Many areas in the U.S. experience catastrophic and expensive flooding, but these events may not have been declared a federal disaster. Here’s a look at the number of recent floods in Florida.
Financial help from the government after a flood can be limited. It’s best to have your own flood insurance to rely on. Most people who have flood insurance buy it through the National Flood Insurance Program (NFIP), a federal program. Private flood insurance is also available.
FEMA’s Individuals and Households Program (IHP) can provide monetary and direct assistance after a major disaster or emergency, if you qualify. This program helps people find housing after a problem directly caused by a disaster that’s not covered by insurance or other sources.
Earthquakes in Florida
Florida is one of the two states with the fewest earthquakes, according to the United States Geological Survey. (North Dakota is the other state.) Florida simply isn’t close to any tectonic plate boundaries. However, there are rare times when earthquakes do occur. For instance, in 2020, a 4.0 magnitude earthquake was recorded near the Florida and Alabama state line in Santa Rosa County.
Tips for Buying Homeowners Insurance
Whether you’re about to close on your first home or seventh or have decided to switch insurance companies, you want to know you’re getting a good deal on great home insurance coverages. Here are suggestions for both newcomers and longtime homeowners:
- Assess your rebuilding costs. Ask your insurance company or a known contractor how much it would cost to rebuild your home with similar materials, based on labor costs in your local area. You want your dwelling coverage amount to be equal to this estimate.
- Review the advantage of replacement cost over actual cash value. Consider replacement cost coverage for your home and belongings—you will get the amount you need to replace your home and items with new versions instead of a depreciated amount.
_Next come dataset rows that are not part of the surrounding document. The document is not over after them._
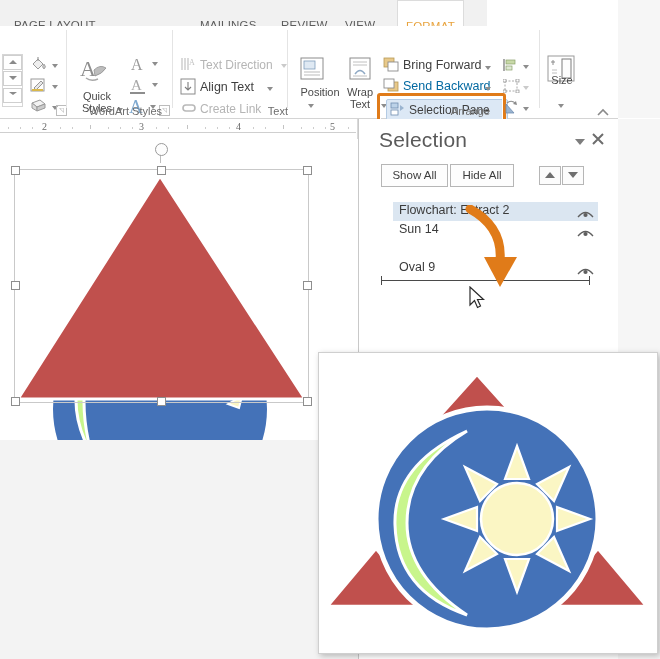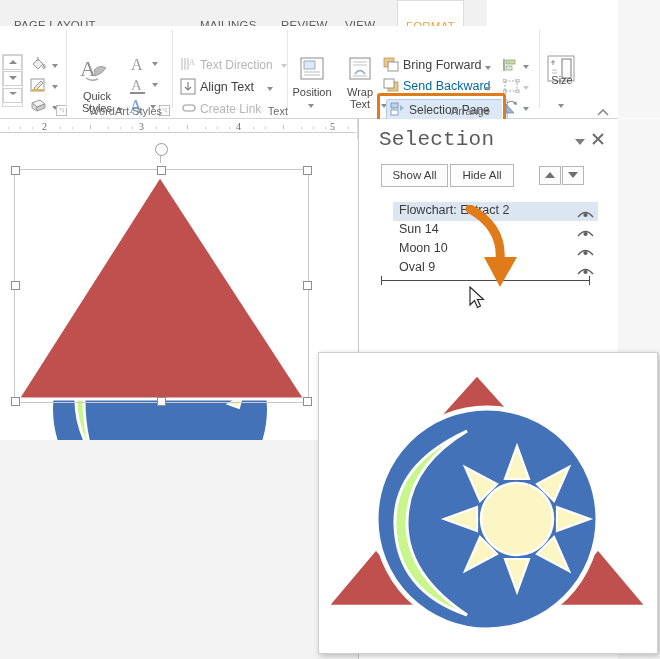"Position" div.bigbtn-label { left: 286px -> 294px }
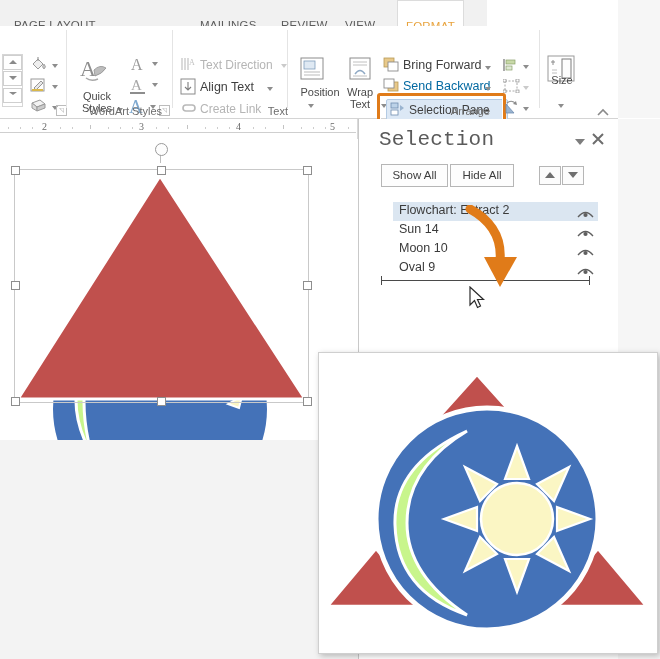"Selection" .selpane-title { font-family: Liberation Mono, monospace -> none }
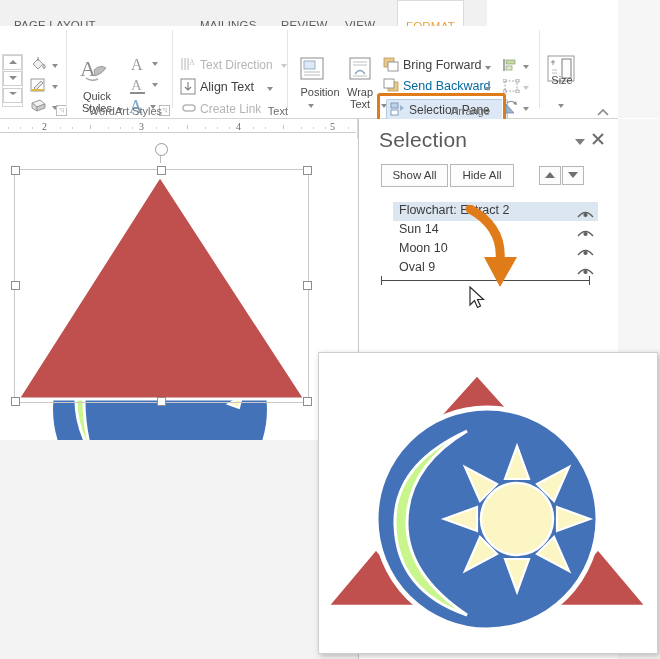"Moon 10" div.shape-row { html: <div> <span>Moon 10</span> <span> <svg> <path></path> <circle></circle> </svg> </span> </div> -> none }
- Consider add-on coverage for your expensive items. If you have high-value items, antiques or pricey sports or musical equipment, determine if scheduling personal property to receive extra coverage is what you need
- Evaluate your liability coverage needs. Make sure you buy an amount that matches your assets, which could be taken from you in a lawsuit, or at least $300,000.
- Assess coverage gaps. Some home insurance companies offer add-on endorsements to cover items your standard policy does not. For example, pay for damage from water or sewer backups, or provide higher limits for landscaping if damaged by theft or fire.
- Check financial ratings. Research financial strength ratings from companies such as A.M. Best or Standard & Poor’s. Some financial institutions won’t approve your mortgage unless your insurance company has at least an “A” financial strength rating.
- Ask for discounts. It never hurts to ask if you’re getting all the discounts that you’re eligible to attain. For example, you may get a discount for smart home features, like flood sensors, or for buying home and auto insurance from the same company.
- Compare quotes from multiple insurance companies. The price for the same policy can vary greatly among insurance providers. Shopping around gives you peace of mind that you found the best policy for the best price.
Average home insurance rates were calculated using data from Quadrant Information Services. Rates are based on a policy with dwelling coverage of $300,000 and liability coverage of $100,000.